Research Supervisor: Prof. Anjula Gurtoo
“Children Nutritional Status: Overall Assessment and COVID-19 Analysis “

Day & Date: Tuesday, 2nd Feb 2024
Time: 02:00 PM
Venue: Seminar Hall, DOMS

Malnutrition remains a global health concern, especially in India with high child mortality rates. Despite progress in the country, child malnutrition has reduced rather slowly and is not commensurate to the country’s economic growth in the last decade. While some studies examine nutrient inadequacy in a child’s diets, a lack of comprehensive assessment of underlying ecosystem variables remains a gap, especially so for underprivileged communities with a higher prevalence of malnutrition, requiring urgent attention.

Against this backdrop, the study investigates factors affecting child malnutrition and dietary adequacy in underprivileged communities. Additionally, the study explores the impact of COVID-19 on household food security and the implications on the country’s malnutrition situation. Secondary data was obtained from the Demographic and Health Surveys (DHS) multi-round survey conducted in households across India. The DHS data set included information on 2.5 million children, including health, nutrition, and demographic indicators, for children aged under five years. As the second step, primary data was collected through a structured questionnaire via face-to-face interviews in two periods: July-November 2018-19 and December-January 2020-21. The data focused on COVID-19 impact and human security among 2830 unskilled and semi-skilled employees in Bangalore.

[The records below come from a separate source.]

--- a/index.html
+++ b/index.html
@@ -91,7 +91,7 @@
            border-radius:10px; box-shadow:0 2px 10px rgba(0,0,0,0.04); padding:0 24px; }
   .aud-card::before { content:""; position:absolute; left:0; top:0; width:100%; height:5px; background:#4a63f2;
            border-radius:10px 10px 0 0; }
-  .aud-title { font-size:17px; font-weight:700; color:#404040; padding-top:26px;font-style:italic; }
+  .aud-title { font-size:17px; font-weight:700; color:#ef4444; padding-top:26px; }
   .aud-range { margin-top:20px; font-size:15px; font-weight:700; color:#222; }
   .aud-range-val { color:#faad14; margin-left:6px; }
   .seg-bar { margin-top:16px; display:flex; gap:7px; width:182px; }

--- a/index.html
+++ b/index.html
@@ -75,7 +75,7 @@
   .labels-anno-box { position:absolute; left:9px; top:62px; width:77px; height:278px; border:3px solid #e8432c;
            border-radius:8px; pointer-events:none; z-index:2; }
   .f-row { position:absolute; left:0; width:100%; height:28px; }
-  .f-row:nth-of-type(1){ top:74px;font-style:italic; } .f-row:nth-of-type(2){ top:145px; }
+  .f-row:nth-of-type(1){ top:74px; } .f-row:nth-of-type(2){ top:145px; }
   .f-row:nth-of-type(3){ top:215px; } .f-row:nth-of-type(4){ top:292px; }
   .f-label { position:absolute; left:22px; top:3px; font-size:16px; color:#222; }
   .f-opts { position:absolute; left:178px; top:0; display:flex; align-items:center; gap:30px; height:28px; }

Dietary Diversity Score (DDS) and Bronfenbrenner’s Ecological Systems Theory are used to assess pre-schoolers across wealth, gender, and health. Multiple linear regression models reveal overall wealth index doesn’t impact dietary diversity, but the lower wealth index affects female children’s DDS more than male children. Subsequently, we investigate the economic impact of COVID-19 on food consumption. One-tailed paired t-test shows lower earnings during lockdown. Wilcoxon’s signed rank test reveals reduced food consumption, especially in dairy products. Structural equation models indicate both direct and indirect effects of economic impact on food consumption, mediated by emotional distress and lack of government support. Using the CHAID algorithm, we explore the impact of government ration support, starch staples consumption, and the number of meals consumed per day on children’s educational status during the COVID-19 pandemic. The results show the positive role of government ration support in reducing school dropout rates and increasing starch staples consumption. Furthermore, the availability of three meals per day contributes to better educational outcomes. These and other findings are discussed for their policy implications and policy impact.